◆ **Given data**
----
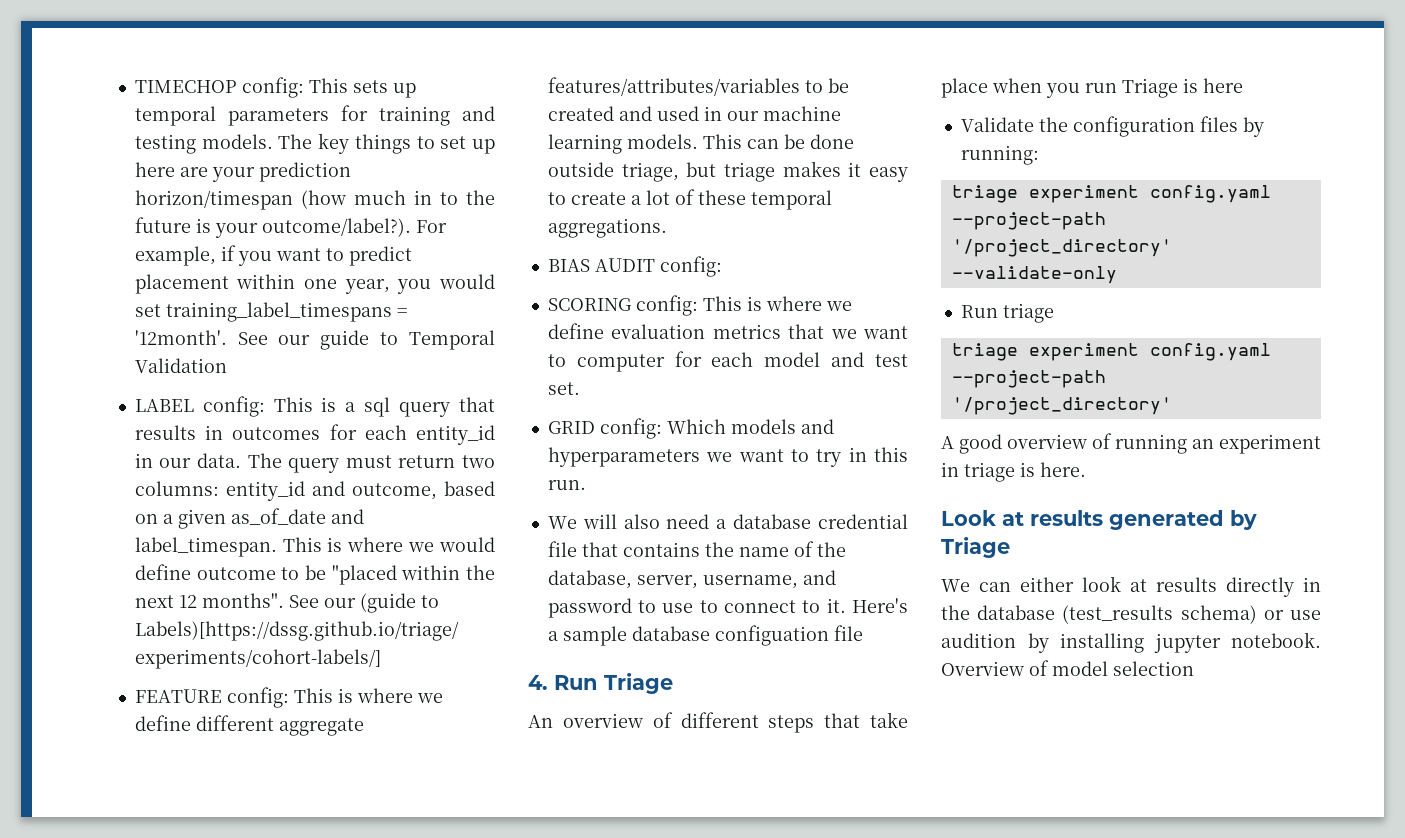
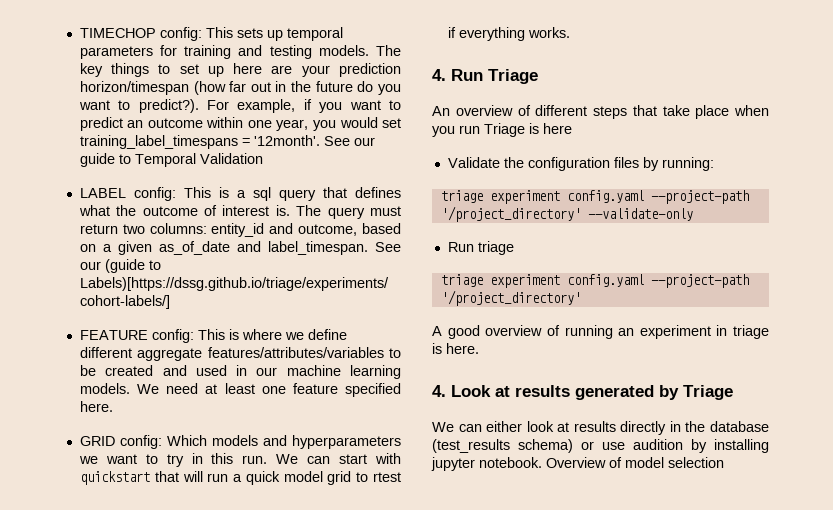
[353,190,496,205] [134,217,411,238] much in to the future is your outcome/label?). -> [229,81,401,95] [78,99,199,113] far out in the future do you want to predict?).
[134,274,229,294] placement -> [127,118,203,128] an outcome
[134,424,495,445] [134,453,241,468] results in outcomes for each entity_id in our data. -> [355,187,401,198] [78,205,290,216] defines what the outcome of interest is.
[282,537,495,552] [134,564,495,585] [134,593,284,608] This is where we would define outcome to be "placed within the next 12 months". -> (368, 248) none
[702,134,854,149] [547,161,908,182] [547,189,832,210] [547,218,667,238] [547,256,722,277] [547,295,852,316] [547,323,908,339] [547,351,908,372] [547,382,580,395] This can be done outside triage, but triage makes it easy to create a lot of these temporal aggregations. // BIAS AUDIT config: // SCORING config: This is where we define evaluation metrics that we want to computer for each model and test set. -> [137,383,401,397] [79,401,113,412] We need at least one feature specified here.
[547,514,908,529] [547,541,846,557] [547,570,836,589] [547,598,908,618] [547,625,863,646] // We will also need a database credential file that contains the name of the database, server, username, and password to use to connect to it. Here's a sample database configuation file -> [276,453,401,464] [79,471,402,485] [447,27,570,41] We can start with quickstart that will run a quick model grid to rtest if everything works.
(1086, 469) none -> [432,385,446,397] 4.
----
◆ **What is required**
Lines above with the string "none" need to be found and copied.

◆ **Solution for this exercise**
[282,537,495,552] [134,564,495,585] [134,593,284,608] This is where we would define outcome to be "placed within the next 12 months". -> (368, 248) none
(1086, 469) none -> [432,385,446,397] 4.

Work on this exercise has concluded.